GOAL OF THE EXERCISE: Go through the data below and return each line containing the word "Environmental".

[[ RECORDS PROVIDED open ]]

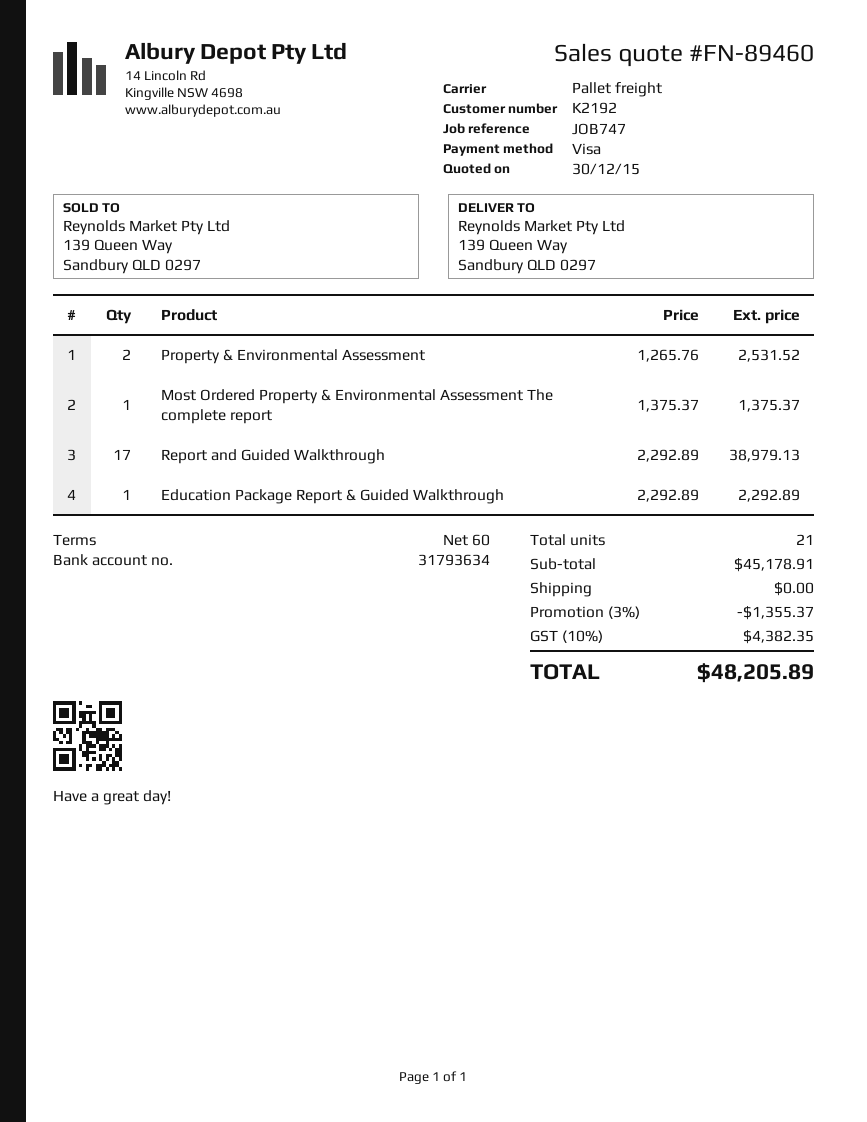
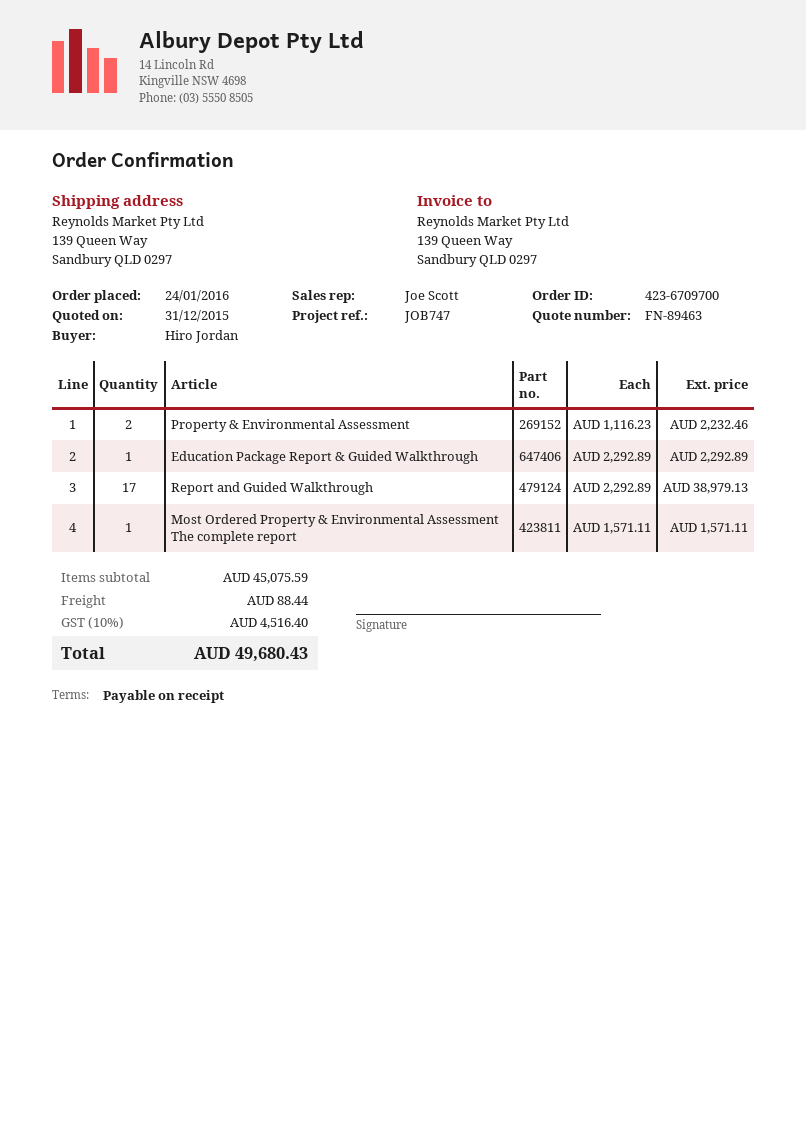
quote number: FN-89460 -> FN-89463
quote date: 2015-12-30 -> 2015-12-31
payment terms: 60 days -> on receipt
Property & Environmental Assessment: 2 x 1265.76 = 2531.52 -> 2 x 1116.23 = 2232.46
Most Ordered Property & Environmental Assessment The complete report: 1 x 1375.37 = 1375.37 -> 1 x 1571.11 = 1571.11
subtotal: 45178.91 -> 45075.59
discount: 3% = 1355.37 -> none
shipping: 0.00 -> 88.44
tax: 10% = 4382.35 -> 10% = 4516.40
total: 48205.89 -> 49680.43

[[ RECORDS PROVIDED closed ]]

EXERCISE SOLUTION:
Property & Environmental Assessment: 2 x 1265.76 = 2531.52 -> 2 x 1116.23 = 2232.46
Most Ordered Property & Environmental Assessment The complete report: 1 x 1375.37 = 1375.37 -> 1 x 1571.11 = 1571.11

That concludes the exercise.